Around 400 security flaws have been found in Qualcomm's digital signal processor (DSP) chip that can cause security issues to around millions of Android devices. The research, conducted by popular security research firm Check Pont, suggests that these vulnerabilities can allow hackers to access users' personal information and perform more malicious tasks. Read on to know more about it.
Millions of Android devices can be affected
The research, dubbed Achillies, an unknown Qualcomm DSP chip was tested and around 400 security flaws popped up. The security issues are said to affect Android users in three different ways.
Firstly, hackers can access users' personal details such as photos, videos, call-recording, real-time microphone data, GPS and location data, and more by converting the device into a spying tool. Secondly, hackers can easily 'render the devices unresponsive,' which could make it difficult for users to access their smartphone data. This is also known as a Denial-of-Service (DoS) attack. Lastly, several malicious codes can hide in smartphones, becoming unremovable and causing trouble for users.
It is suggested that Qualcomm DSPs are found high-end phones from Google, Samsung, LG, Xiaomi, OnePlus and more, which make up for around 40% of the total smartphone market.
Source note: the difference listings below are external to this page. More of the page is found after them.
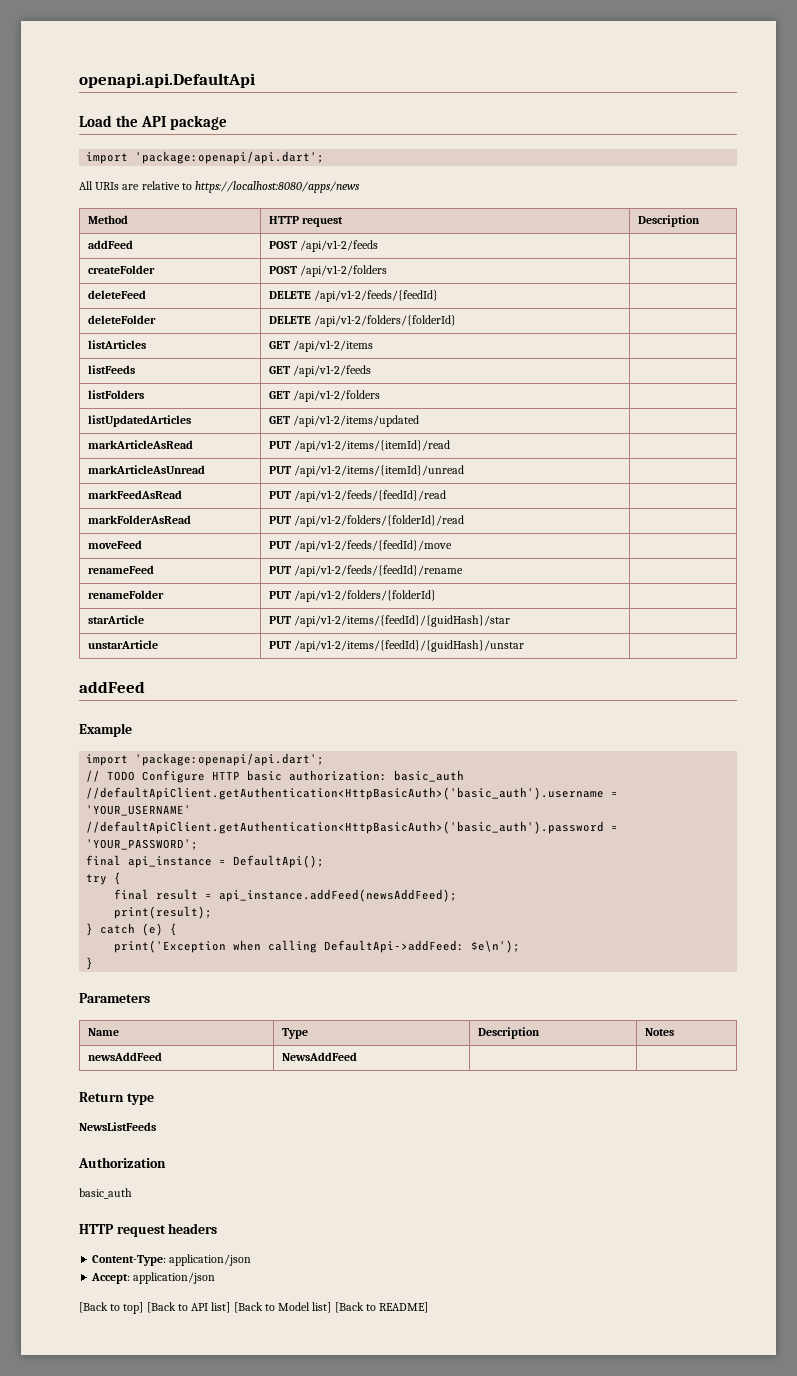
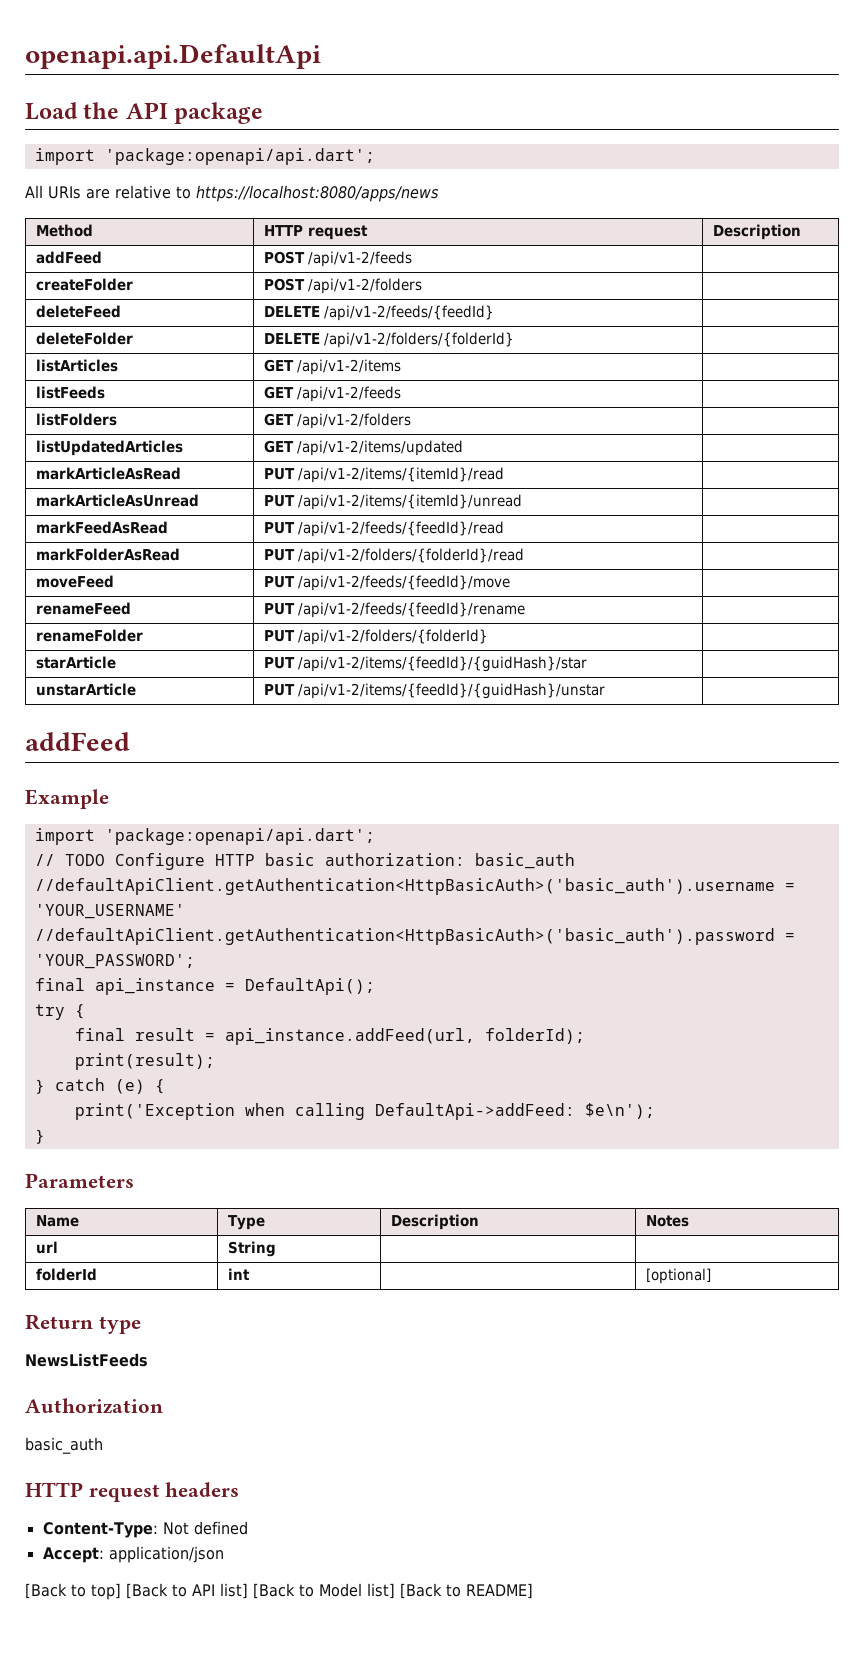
- final result = api_instance.addFeed(newsAddFeed);
+ final result = api_instance.addFeed(url, folderId);
- newsAddFeed | NewsAddFeed | |
+ url | String | |
+ folderId | int | | [optional]
- Content-Type: application/json
+ Content-Type: Not defined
For those who don't know, a Digital Signal Processor (DSP) is an additional System on a chip that allows for hardware and software optimisations and innovative features for smartphones.
Although DSPs provide new features to users, they are prone to several security issues as they are managed by Black Boxes due to their complex nature. This can provide for a 'fertile ground' for security issues to grow and cause issues to millions of users.
Check Point hasn't given out technical details on the same but told Qualcomm of the research and Qualcomm has acknowledged the same. In a statement to Market Watch, Qualcomm said. "Regarding the Qualcomm Compute DSP vulnerability disclosed by Check Point, we worked diligently to validate the issue and make appropriate mitigations available to OEMs. We have no evidence it is currently being exploited. We encourage end-users to update their devices as patches become available and to only install applications from trusted locations such as the Google Play Store."